* TASK OBJECTIVE *
Gather all lines in the data that hold the string "para".

* DATA SHOWN *
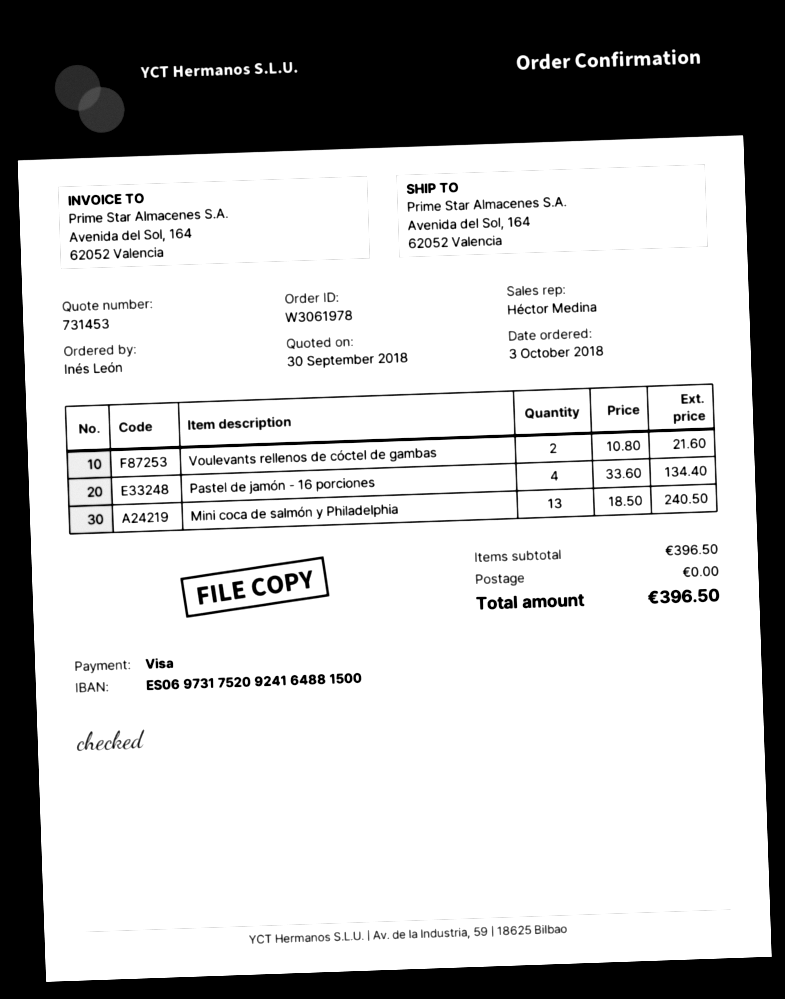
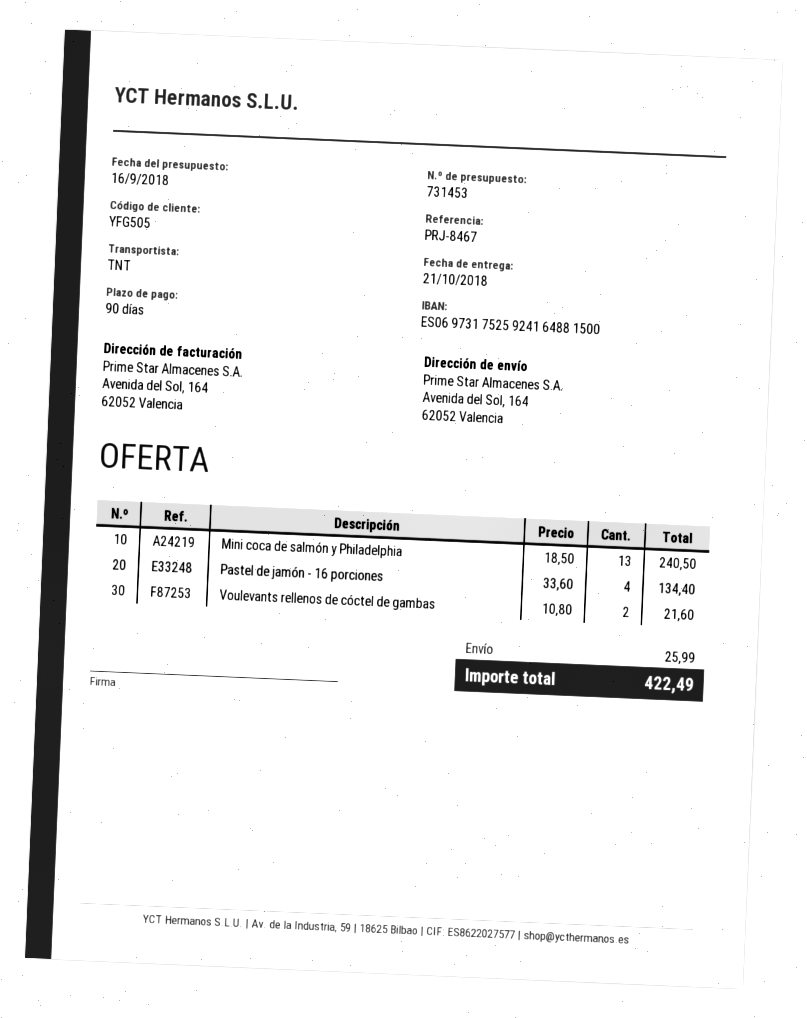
quote date: 2018-09-30 -> 2018-09-16
bank account: ES0697317520924164881500 -> ES0697317525924164881500
shipping: 0.00 -> 25.99
total: 396.50 -> 422.49

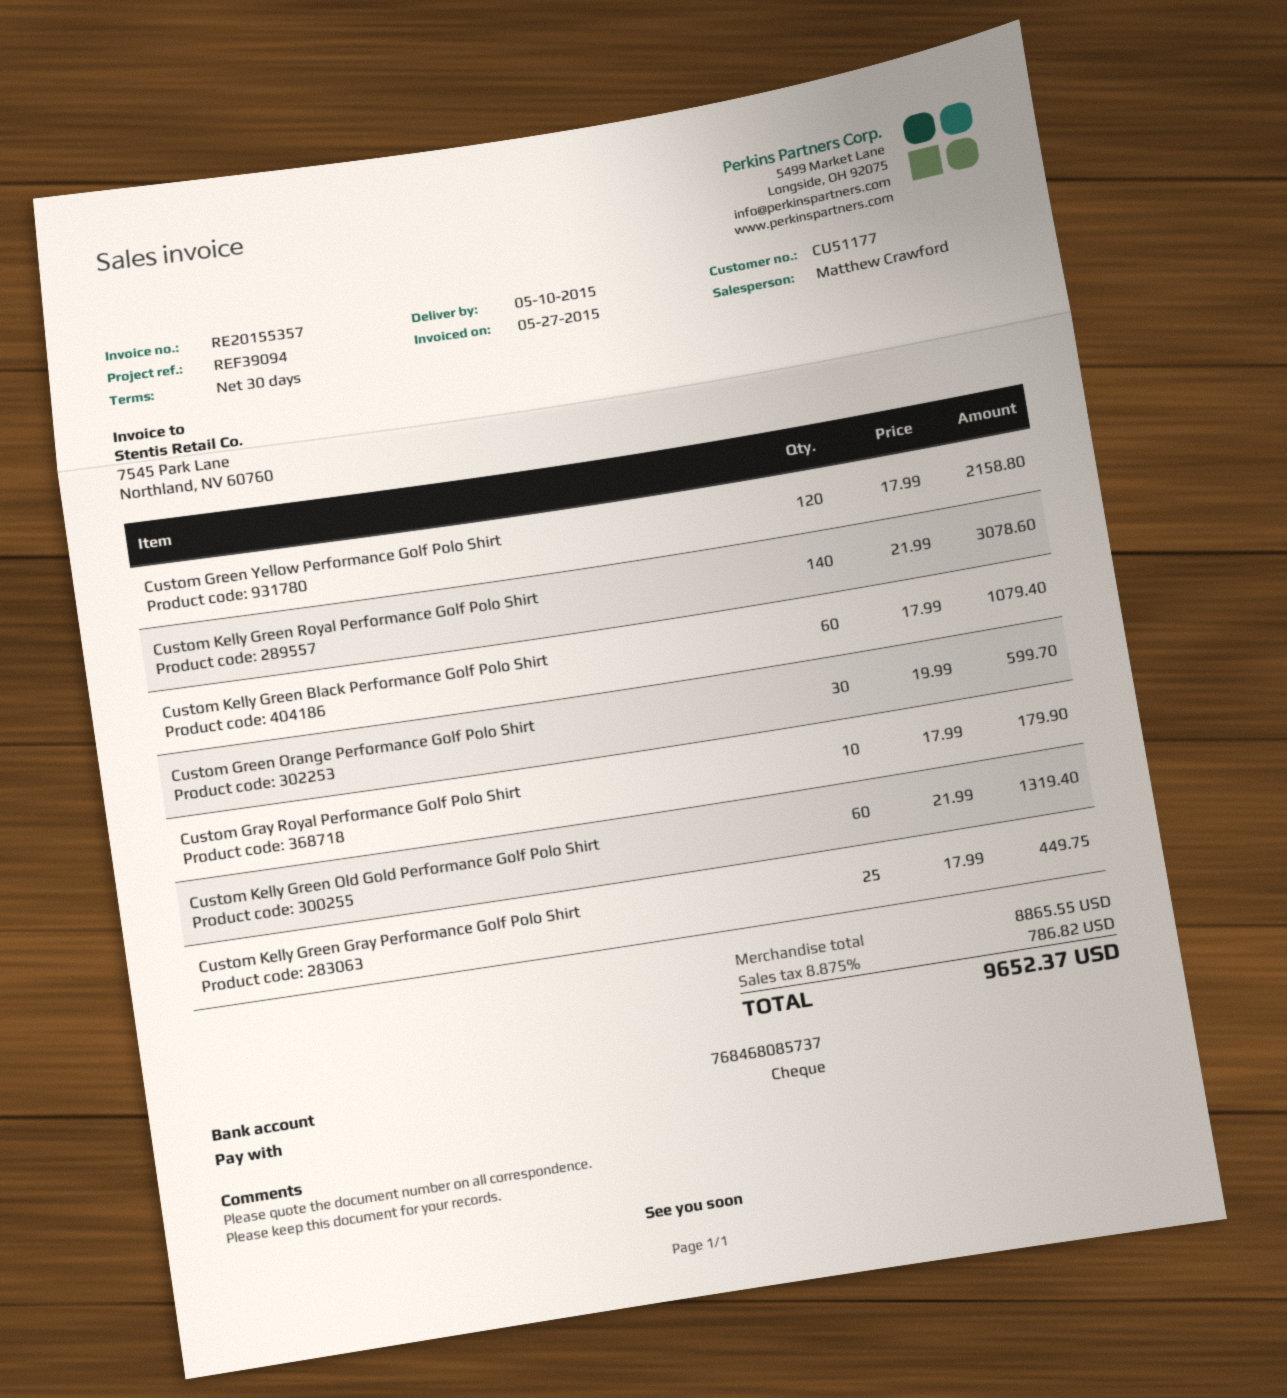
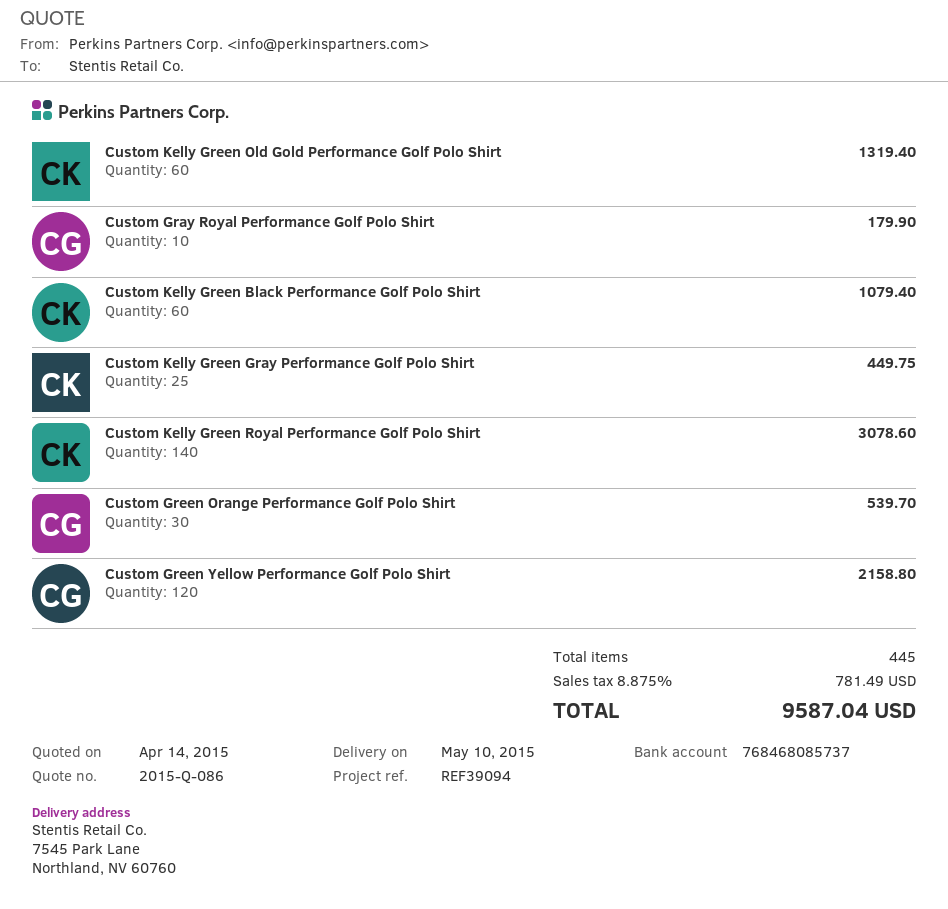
Custom Green Orange Performance Golf Polo Shirt: 30 for 599.70 -> 30 for 539.70
tax: 8.875% = 786.82 -> 8.875% = 781.49
total: 9652.37 -> 9587.04

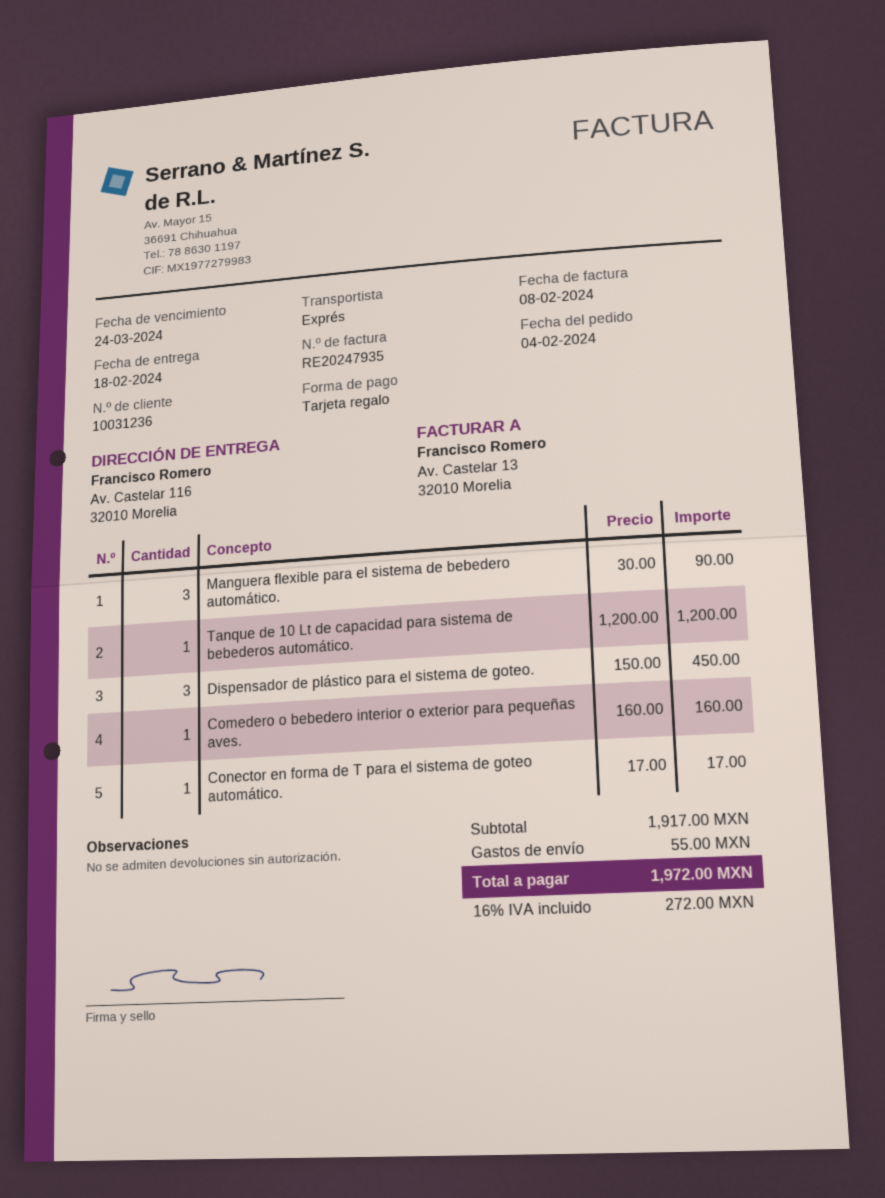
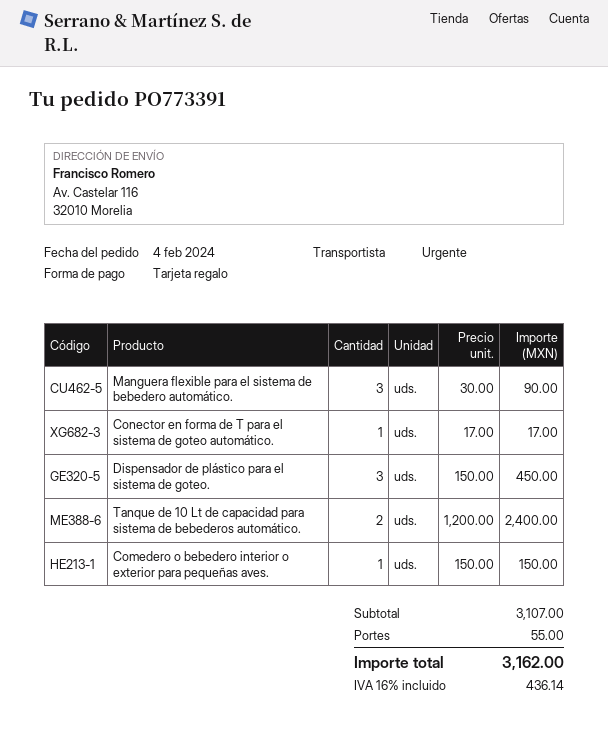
Tanque de 10 Lt de capacidad para sistema de bebederos automático.: 1 x 1200.00 = 1200.00 -> 2 x 1200.00 = 2400.00
Comedero o bebedero interior o exterior para pequeñas aves.: 1 x 160.00 = 160.00 -> 1 x 150.00 = 150.00
subtotal: 1917.00 -> 3107.00
tax: 16% = 272.00 -> 16% = 436.14
total: 1972.00 -> 3162.00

* COMPLETED TASK *
Tanque de 10 Lt de capacidad para sistema de bebederos automático.: 1 x 1200.00 = 1200.00 -> 2 x 1200.00 = 2400.00
Comedero o bebedero interior o exterior para pequeñas aves.: 1 x 160.00 = 160.00 -> 1 x 150.00 = 150.00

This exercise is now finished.